The Enforcement of the Protection of Personal Information Act, No.4 of Act of 2013 (” POPI”)
What is POPIA?
POPIA (“the Protection of Personal Information Act”) is South Africa’s data privacy law. Its long-awaited operation came into effect on 1 July 2020 with a grace period of 12 months to comply, although some of its sections had commenced in 2014.
POPIA is intended to ensure that entities that collect personal data (referred to in the Act as “Responsible Parties”) revamp their policies by putting in place measures that encourage responsibility and transparency in the handling of personal information. It is South Africa’s answer to the European Union’s General Data Protection Regulation (“GDPR”), and it gives effect to section 14 of the Constitution which provides that everyone has the right to privacy.
What is personal information?
Personal information is a broad term and relates to the information of an identifiable, natural or legal entity and includes, but is not limited to:
- Contact information – telephone number, email address etc.
- Private correspondence.
- Biometric information – blood group etc.
- Demographic information – age, gender, race, date of birth, ethnicity etc.
- Opinions of and about a person or group.
- History – employment, financial information, medical history, criminal history as well as educational history.
What does POPIA do?
POPIA is intended to safeguard personal information while balancing the right to privacy against other rights such as access to and the free flow of information. It applies to every business in South Africa (even international companies that do business in South Africa) that processes, i.e., collects, uses, stores or destroys personal information that belongs to any natural person or legal entity, whether such processing is automatic or not.
How to comply with POPIA
Compliance with POPIA means that, Responsible Parties must adhere to POPIA in the processing and gathering of personal information in general, and in particular, to the eight conditions provided in its regulations, namely:
- The achievement of ‘accountability’ which involves the alignment of data collection procedures and measures to be solely aimed in line with compliance.
- ‘Processing limitation’ which is aimed at the gathering of information for the purpose it was collected for, coupled with consent for such particular purpose.
- The data subject must know the exact and explicit purpose why personal information is required for the responsible party to comply with the condition of ‘purpose specification’.

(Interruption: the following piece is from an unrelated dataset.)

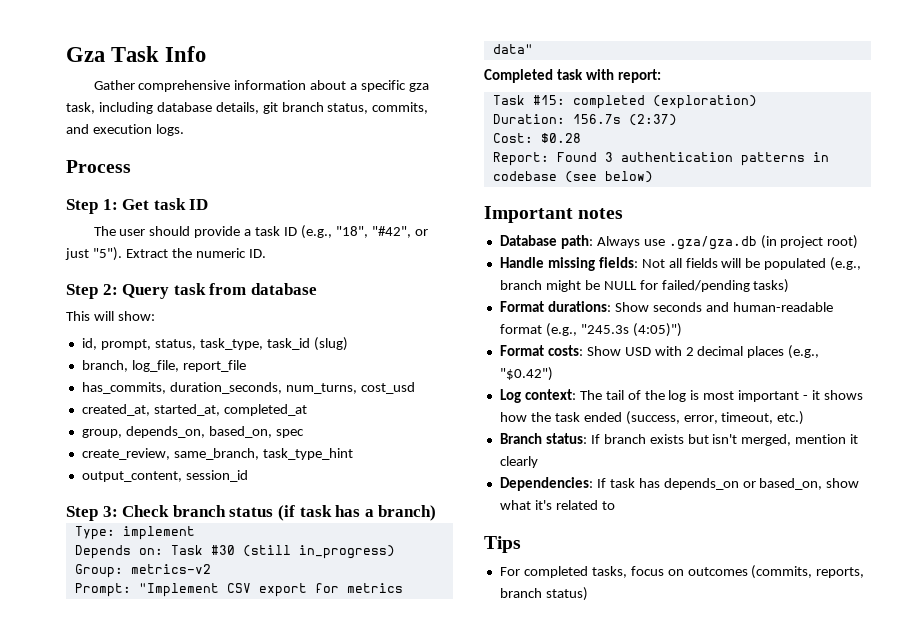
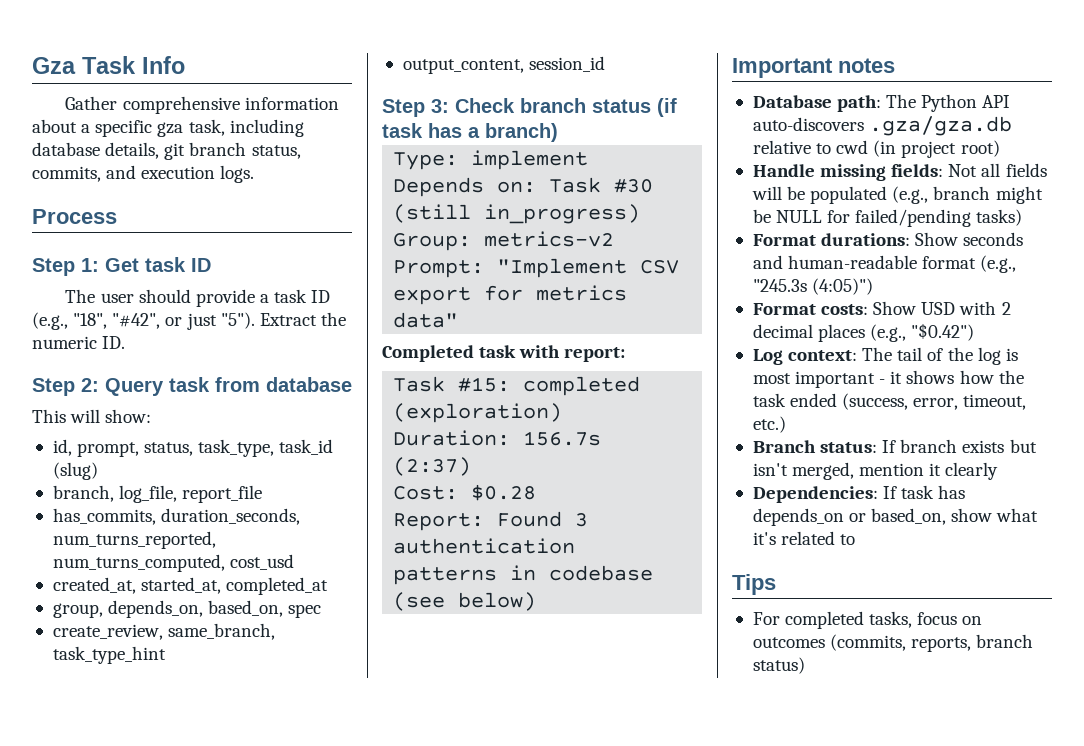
- has_commits, duration_seconds, num_turns, cost_usd
+ has_commits, duration_seconds, num_turns_reported, num_turns_computed, cost_usd
- Database path: Always use .gza/gza.db (in project root)
+ Database path: The Python API auto-discovers .gza/gza.db relative to cwd (in project root)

- ‘Further processing limitation’ which places an obligation on the Responsible Party to request further authorisation should the purpose for which the information was collected initially, substantially alter. Further authorisation is, however, not necessary for ancillary purposes, which fall within the ambit of the original authorised purpose.
- The collected information is to be validated so that it is accurate, complete and not misleading. This is to ensure compliance with the condition of ‘information quality’.
- ‘Openness’ requires that the data subject be aware that their information is being collected and given clear reasons why.
- Unauthorised access, disclosure, modification and destruction of the gathered information must be avoided at all costs. The Responsible Party must put ‘security safeguards’ in order to avoid unauthorised access.
- ‘Data subject participation’ demands that the data subject be involved in the collection, amendment or obliteration of the data.
It is important that Responsible Parties put measures in place to fully comply with POPIA prior to the lapse of the 12-month grace period. POPIA aims to eradicate the unlawful processing of personal information and it remains to be seen how successful it will be once implemented.
In the meantime, it is advisable that companies ensure that their terms and conditions, particularly their privacy policies, comply with POPIA.